== THE PROBLEM ==
Report every line in the listing that contains the string "right".

== DATA EXCERPTS ==
┌──

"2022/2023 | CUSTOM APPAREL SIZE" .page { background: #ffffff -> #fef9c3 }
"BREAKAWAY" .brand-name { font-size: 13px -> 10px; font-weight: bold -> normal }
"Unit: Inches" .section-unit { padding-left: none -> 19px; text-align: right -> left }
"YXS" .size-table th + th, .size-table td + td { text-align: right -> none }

└──
┌──

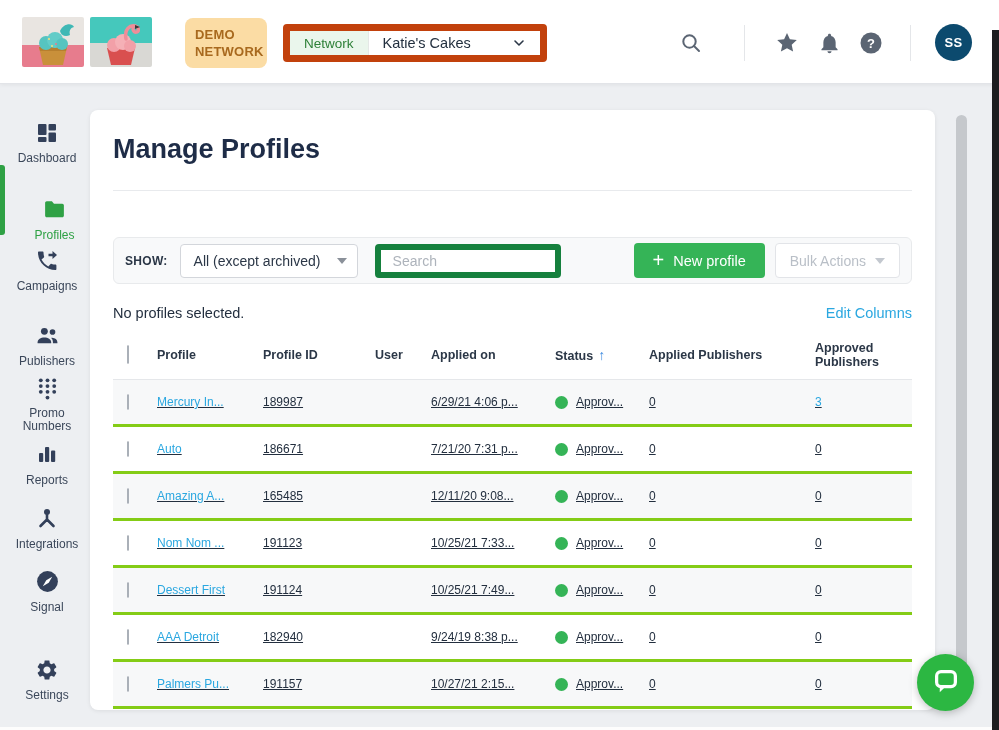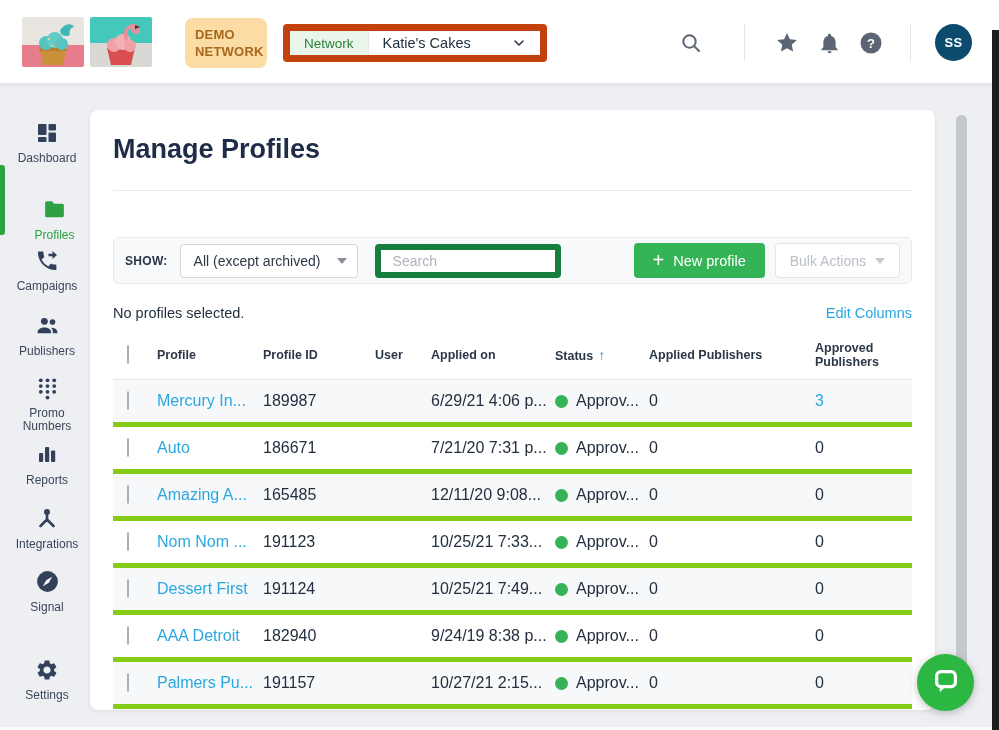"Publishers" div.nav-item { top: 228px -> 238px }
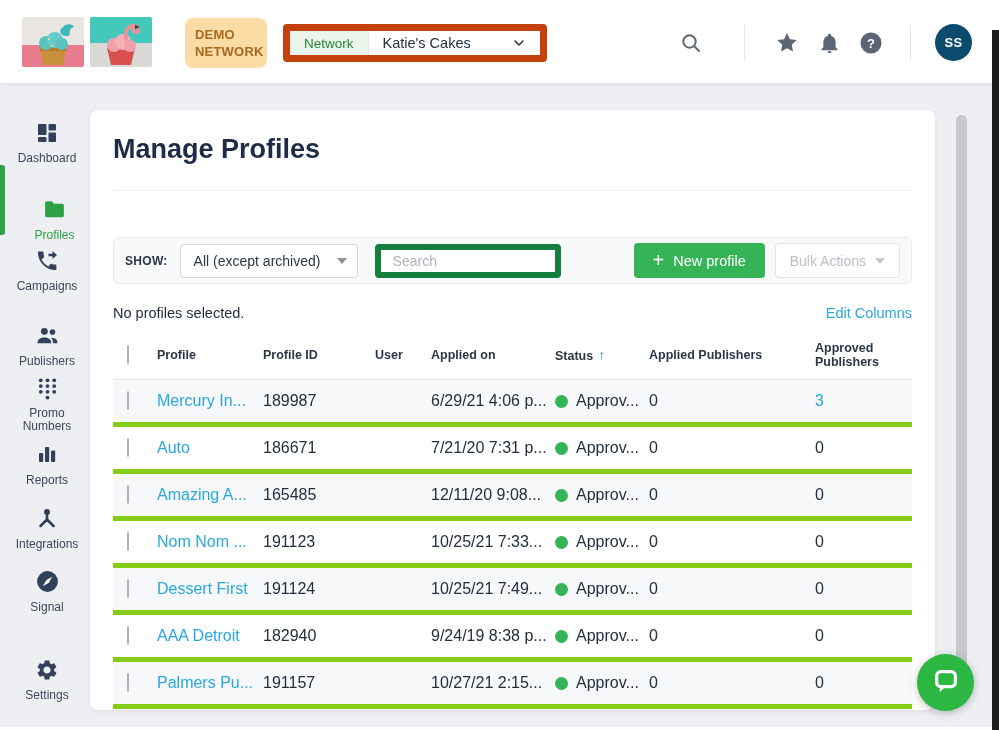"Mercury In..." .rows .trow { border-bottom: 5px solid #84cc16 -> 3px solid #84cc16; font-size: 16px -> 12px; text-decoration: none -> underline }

└──
┌──

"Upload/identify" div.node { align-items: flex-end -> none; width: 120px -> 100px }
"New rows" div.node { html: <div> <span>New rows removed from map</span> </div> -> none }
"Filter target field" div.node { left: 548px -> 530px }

└──

== TASK RESULT ==
"Unit: Inches" .section-unit { padding-left: none -> 19px; text-align: right -> left }
"YXS" .size-table th + th, .size-table td + td { text-align: right -> none }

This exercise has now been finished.